Wednesday, June 2, 2010

Pop-culture--Flavor of the Month


Pop culture is comprised of everything that is fashionable in our society.  Everything that you can conjure up that is part of what the masses consider en vogue can be attributed to pop culture.  The entertainment industry has much to do with what Americans consider trendy.  The music, movies, and television that is consumed by our society is what churns out the majority of what would be considered pop culture.  It does not take into account the quality or talents of the performer or the depth of the cinematic experience. It is based solely on whether it is accepted by mainstream America.  In order for anything to become popular it must be marketable to the masses and accepted by those same people.  If you polled people today and asked them who or what comprised our pop culture you would get answers like American Idol, Barack Obama, Taylor Swift, Dancing with the Stars, etc.  All of the popular and trendy musicians, television shows, actors and actresses, and even some transcendent politicians comprise today’s pop culture.  During the sixties if you ran that same poll you would get names like JFK, The Beatles, Elvis Presley, and so forth.  The common theme is that these are fixtures of what is popular at the moment and the flavor of the month so to speak.

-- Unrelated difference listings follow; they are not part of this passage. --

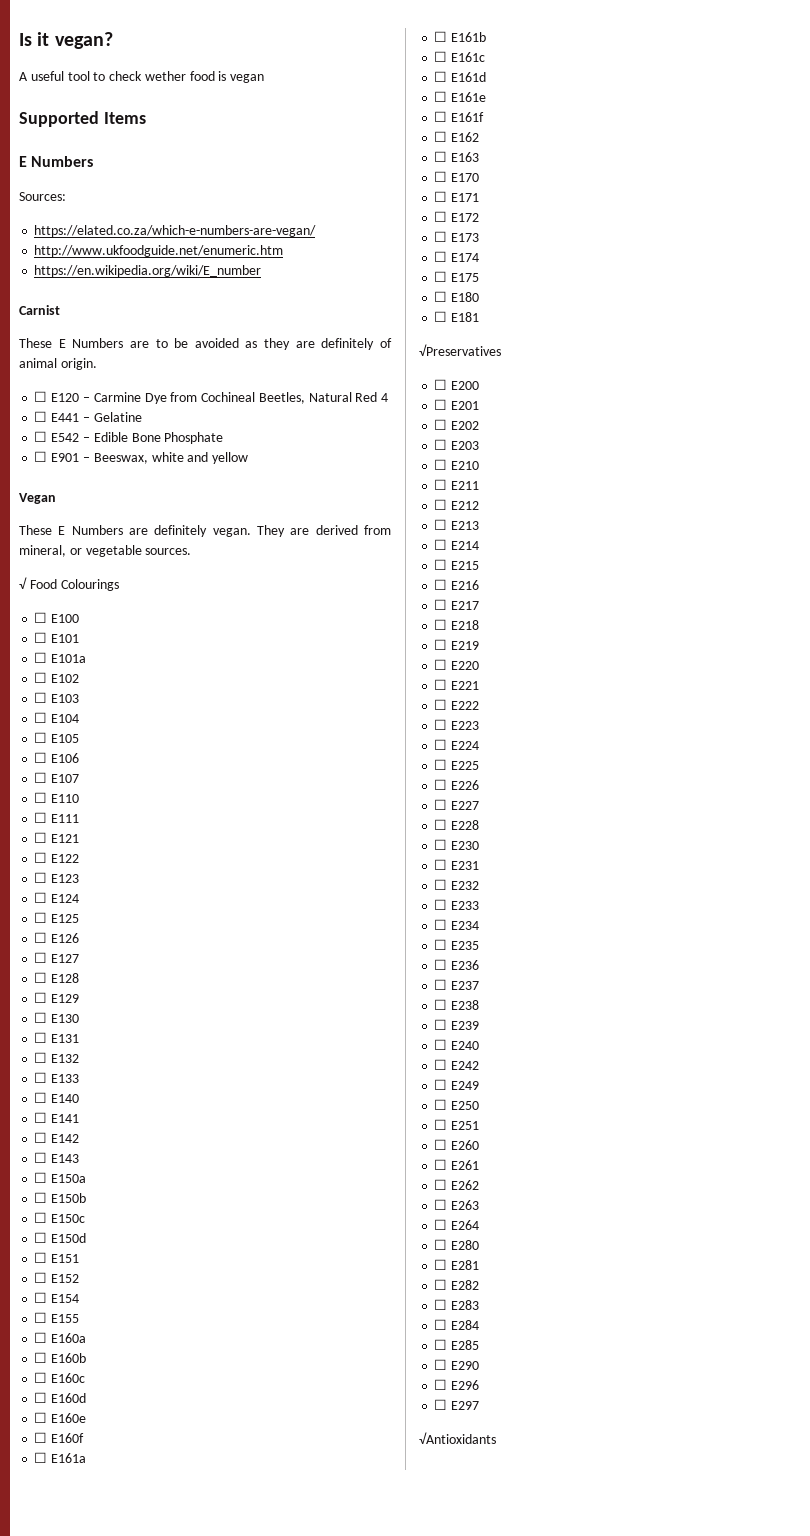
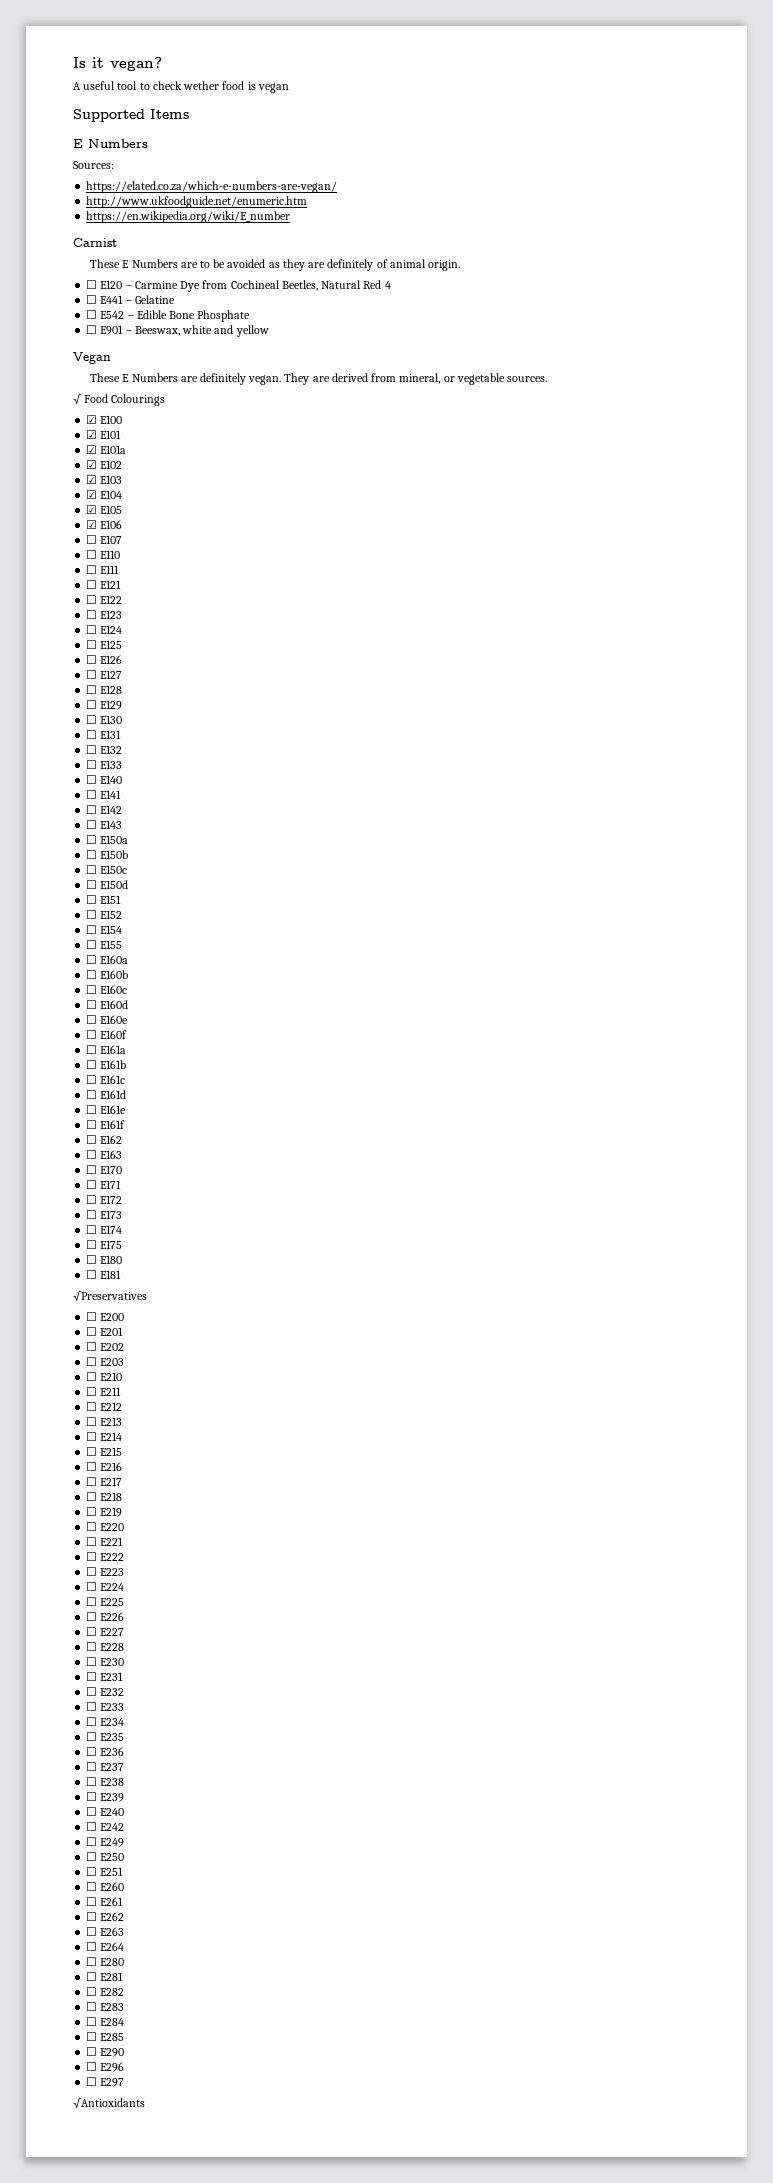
[34,612,48,623] ☐ -> [86,415,98,424] ☑
[34,632,48,643] ☐ -> [86,430,98,439] ☑
[34,652,48,663] ☐ -> [86,445,98,454] ☑
[34,672,48,683] ☐ -> [86,460,98,469] ☑
[34,692,48,703] ☐ -> [86,475,98,484] ☑
[34,712,48,723] ☐ -> [86,490,98,499] ☑
[34,732,48,743] ☐ -> [86,505,98,514] ☑
[34,752,48,763] ☐ -> [86,520,98,529] ☑

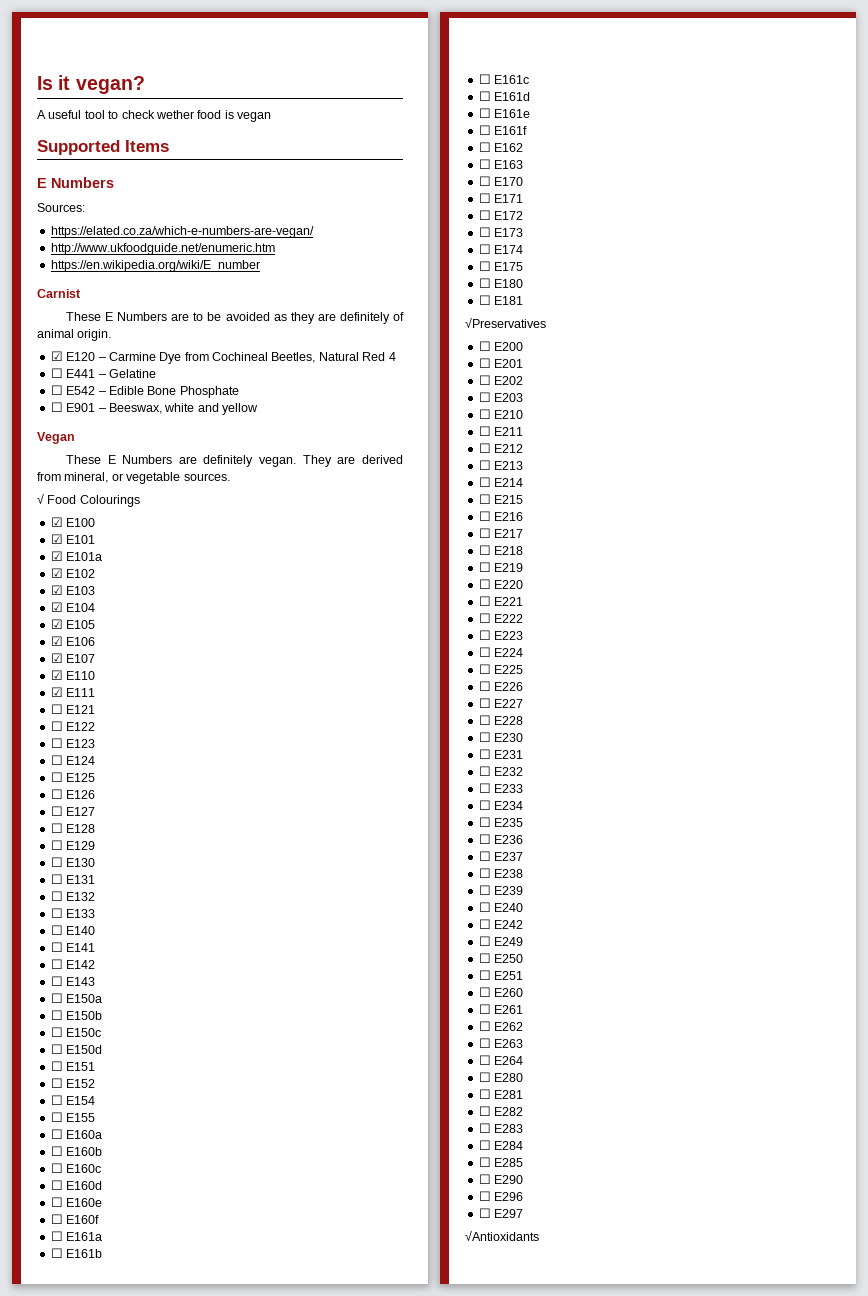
[86,280,98,289] ☐ -> [50,351,63,361] ☑
[86,535,98,544] ☐ -> [50,653,63,663] ☑
[86,550,98,559] ☐ -> [50,670,63,680] ☑
[86,565,98,574] ☐ -> [50,687,63,697] ☑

Sadly, there are amazingly talented musicians and entertainers, whose talents are overshadowed by the freight train that seems to be pop culture.  In the essay “Pearls before Breakfast” by Gene Weingarten, the author explores how the throngs of people commuting to work in Washington DC seemingly ignore a world-renowned classical musician.  Joshua Bell is known throughout the world of classical music and plays to sold-out halls of music aficionados.  The former prodigy is considered a musical genius by many and people pay a hefty price to experience one of his concerts.  On a typical morning in the subway of our nations capital, the violinist dressed in casual clothes plays a hand-picked score of music putting every once of his energy into each note and is basically dismissed by the thousand or so people that walk by him.  Bell commented, “It was a strange feeling, that people where actually, ah … ignoring me.” The beautiful music that echoes from his one of a kind violin is not trendy by any sense of the imagination and does not fit into what the masses find attractive.  Classical music is something that is appreciated by a select group of people and therefore shunned from what is considered pop culture.  In almost an hour of playing, Mr. Bell was tipped a staggering $32.17.  I can guarantee you that if one of the popular entertainers of our era held an impromptu concert in the middle of a bustling city, people would stop and the situation would turn into a security nightmare.  Pop culture fails to embrace classical masterpieces, shunning it for another regurgitated version of what was popular on the Billboard Top 100 last week.